Videbæk is a town, with a population of 4,242 (1 January 2022), located in Ringkøbing-Skjern Municipality, Region Midtjylland, at the road between Ringkøbing and Herning. It was the municipal seat of the former Videbæk Municipality.  

Videbæk is known for Per Arnoldi's large corten steel sculpture in the shape of a V, known as "The V", which is found at a roundabout at the entrance to the town.  The sculpture was dedicated on 15 August 1996.

Constructions 
The Videbæk Transmitter is one of the tallest masts in Denmark.

Attractions 

The town has a local area museum (Videbæk Egnsmuseum) that opened in 2002 on an old family farm with stables, barn, and machine house.  The collection features farm and handicrafts machinery and tools, as well as household daily items that are typical of the daily life in the area.  It also has a collection of Danish elves (nisser) dolls that were donated by Ellen Bredahl, formerly holder of the Guinness Record for the largest collection of these popular Danish dolls.

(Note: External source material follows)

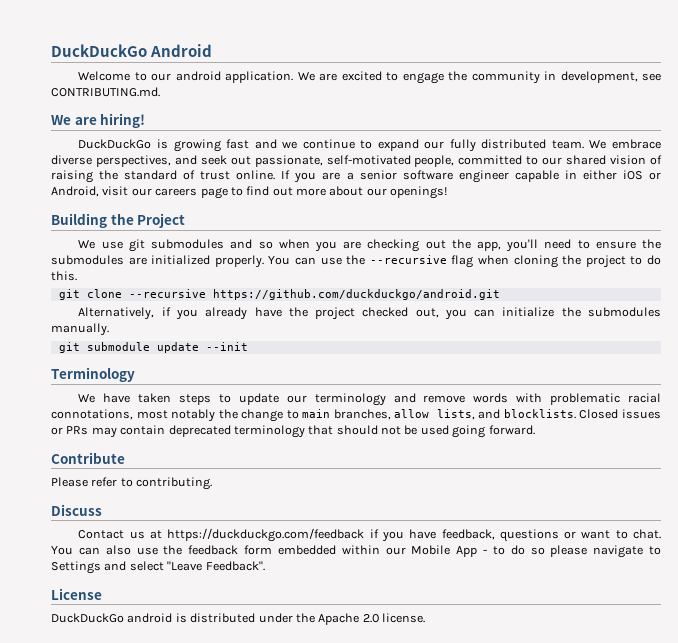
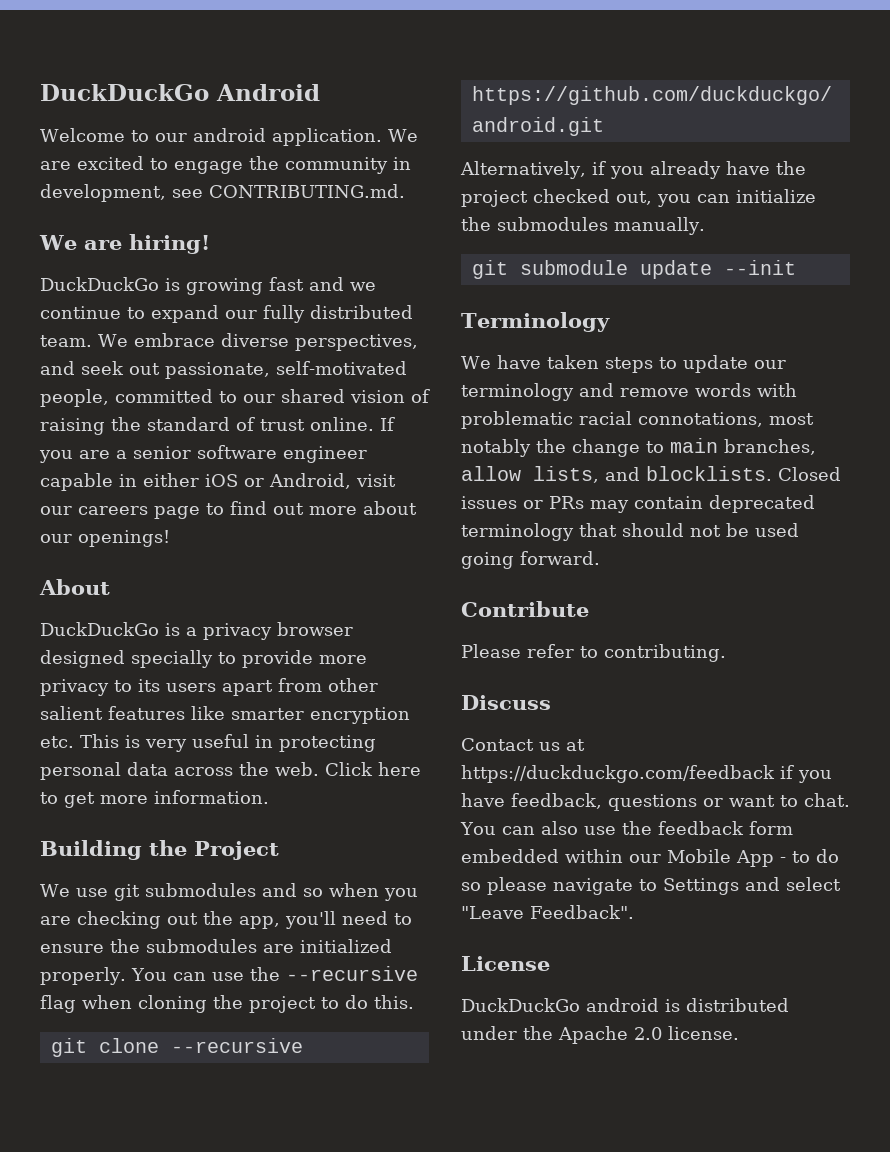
(448, 192) none -> [39,579,110,595] [40,622,353,640] [40,650,367,668] [40,678,378,696] [40,706,410,724] [40,734,376,752] [40,762,421,780] [40,790,269,808] // About // DuckDuckGo is a privacy browser designed specially to provide more privacy to its users apart from other salient features like smarter encryption etc. This is very useful in protecting personal data across the web. Click here to get more information.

The art pavilion Vestjyllands Kunstpavillon (VK) opened in 2017, designed by Henning Larsen Architects. It is situated in a small park and exhibits changing artists and hosts concerts, lectures and cultural events. Architect Henning Larsen grew up around Videbæk and the art pavilion has some of his artwork on permanent display. There is also a permanent museum dedicated to Danish artist Arne Haugen Sørensen.

Videbæk Municipality
The former Videbæk Municipality covered an area of 289 km2, and had a total population of 12,140 (2005). Its last mayor was Torben Nørregaard, a member of the Venstre (Liberal party) political party.

Creation
Videbæk Municipality was created in 1970 due to a  ("Municipality Reform") that combined a number of existing parishes:
 Brejning Parish
 Brejning Parish
 Nørre Vium Parish
 Troldhede Parish
 Videbæk Parish
 Vorgod Parish.

Cessation
On January 1, 2007, Videbæk municipality ceased to exist due to Kommunalreformen ("The Municipality Reform" of 2007).  It was merged with Egvad, Holmsland, Ringkøbing, and Skjern municipalities to form the new Ringkøbing-Skjern Municipality.  This created a municipality with an area of 1,485 km2 and a total population of 57,818 (2005).

Description
There is much agriculture in the former municipality, as well as some large industry. Denmark's largest dairy company, Arla Foods (North Vium facility), is located in the former municipality.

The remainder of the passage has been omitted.